Granulomatose de Wegener: Diagnóstico e Manifestações Clínicas

AMS - Autarquia Municipal de Saúde de Apucarana (PR) — Prova 2020

Enunciado

Homem, 45 anos, em consulta médica, refere congestão nasal e sinusite recorrentes, além de dispnéia, tosse com hemoptise e emagrecimento de oito quilos no último ano. Os exames laboratoriais mostraram anemia normocrômica e normocítica, trombocitose, velocidade de hemossedimentação (VHS) elevada, aumento nos níveis de uréia e creatinina e sedimento urinário comproteinúria e leucocitúria. Frente a este quadro clínico o diagnóstico é:

Alternativas

  1. A)  Granulomatose de Wegener.
  2. B)  Poliarterite nodosa.
  3. C)  Arterite de Takayasu.
  4. D)  Arterite de células gigantes.

Pérola Clínica

Congestão nasal, sinusite recorrente, dispneia, hemoptise, emagrecimento, disfunção renal e anemia → Granulomatose de Wegener (Granulomatose com Poliangeíte).

Resumo-Chave

O quadro clínico de acometimento de vias aéreas superiores (sinusite, congestão nasal), vias aéreas inferiores (dispneia, hemoptise) e renal (ureia/creatinina elevadas, proteinúria, leucocitúria) é altamente sugestivo de Granulomatose de Wegener (atualmente chamada Granulomatose com Poliangeíte), uma vasculite sistêmica ANCA-associada.

Contexto Educacional

A Granulomatose de Wegener, atualmente denominada Granulomatose com Poliangeíte (GPA), é uma vasculite sistêmica necrotizante que afeta vasos de pequeno e médio calibre, caracterizada pela formação de granulomas e frequentemente associada à presença de anticorpos anticitoplasma de neutrófilos (ANCA). É uma doença rara, mas grave, que pode levar a danos orgânicos irreversíveis e óbito se não diagnosticada e tratada precocemente. O quadro clínico da GPA é multissistêmico, com acometimento clássico da tríade: trato respiratório superior (sinusite crônica, otite média, epistaxe, estenose subglótica), trato respiratório inferior (tosse, dispneia, hemoptise, infiltrados pulmonares) e rins (glomerulonefrite rapidamente progressiva, que pode levar à insuficiência renal).
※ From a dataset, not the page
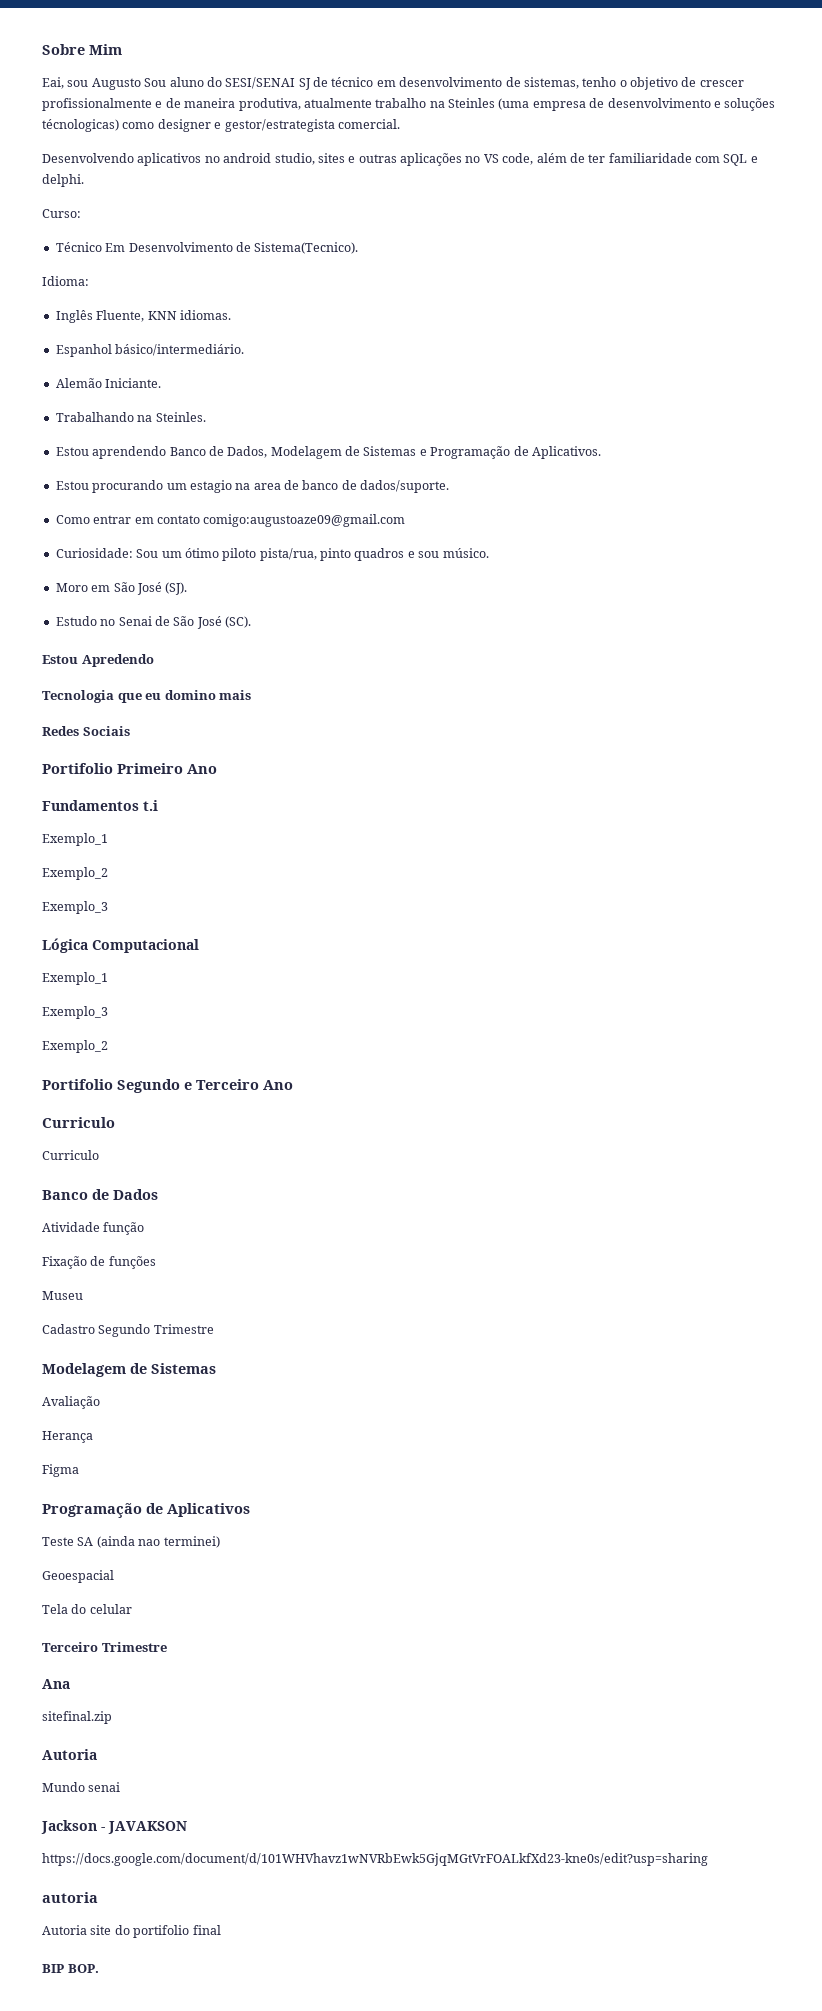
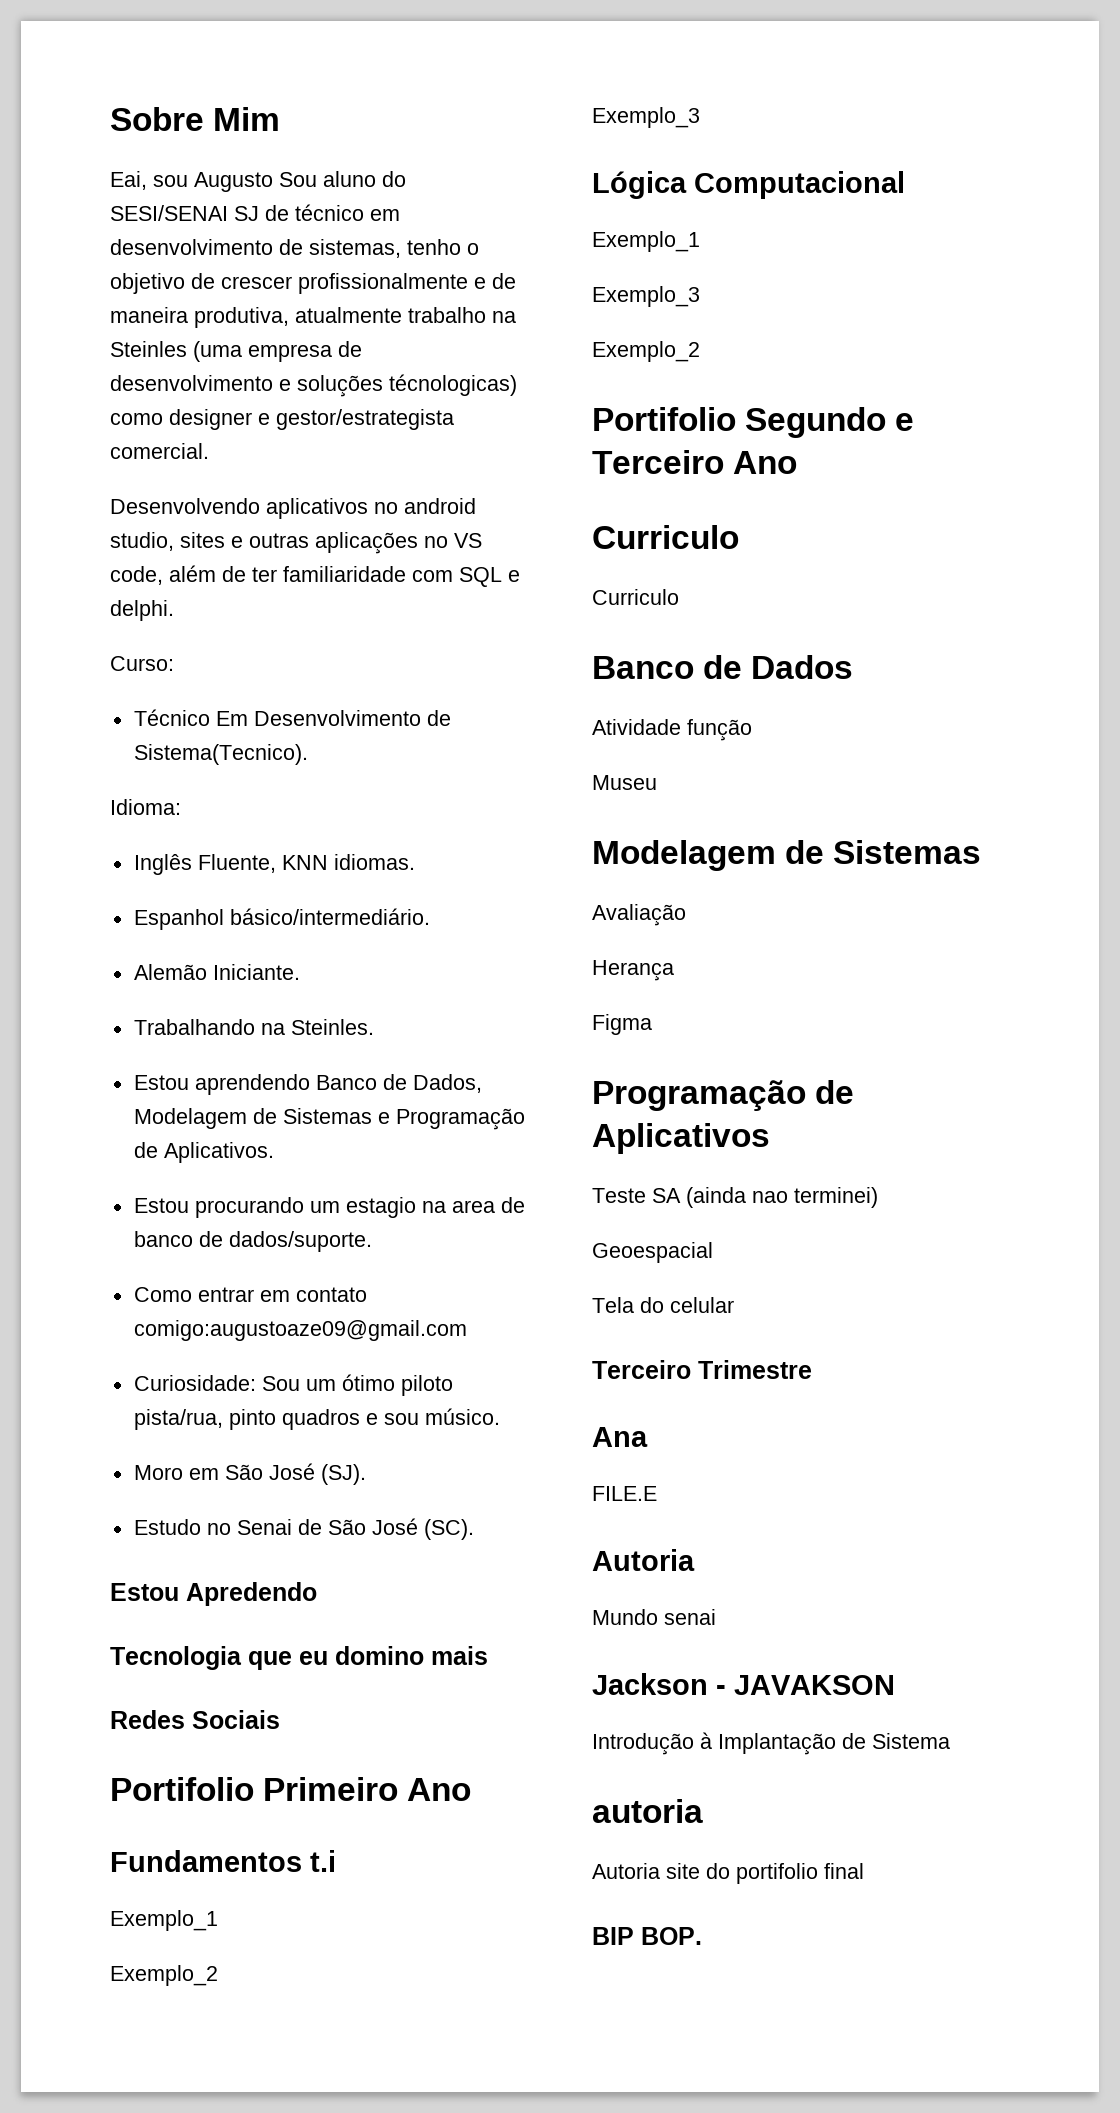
[42,1256,156,1269] [42,1291,83,1300] [42,1324,214,1337] Fixação de funções // Museu // Cadastro Segundo Trimestre -> [592,775,657,790] Museu
[42,1711,112,1724] sitefinal.zip -> [592,1486,657,1501] FILE.E
[42,1853,708,1866] https://docs.google.com/document/d/101WHVhavz1wNVRbEwk5GjqMGtVrFOALkfXd23-kne0s/edit?usp=sharing -> [592,1732,950,1755] Introdução à Implantação de Sistema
Sintomas constitucionais como febre, fadiga, perda de peso e artralgias são comuns. Achados laboratoriais incluem anemia normocrômica normocítica, trombocitose e VHS/PCR elevados, refletindo a inflamação sistêmica. O diagnóstico da GPA é baseado na combinação de achados clínicos, laboratoriais (especialmente a presença de c-ANCA/PR3-ANCA) e histopatológicos (biópsia de órgão afetado mostrando vasculite necrotizante e granulomas). O tratamento é agressivo e visa induzir a remissão da doença e prevenir recaídas. A terapia de indução geralmente envolve glicocorticoides em altas doses associados a imunossupressores como ciclofosfamida ou rituximabe, seguidos por uma fase de manutenção com agentes como azatioprina ou metotrexato. O reconhecimento precoce é crucial para preservar a função orgânica e melhorar o prognóstico.

Perguntas Frequentes

Quais são as manifestações clínicas clássicas da Granulomatose de Wegener?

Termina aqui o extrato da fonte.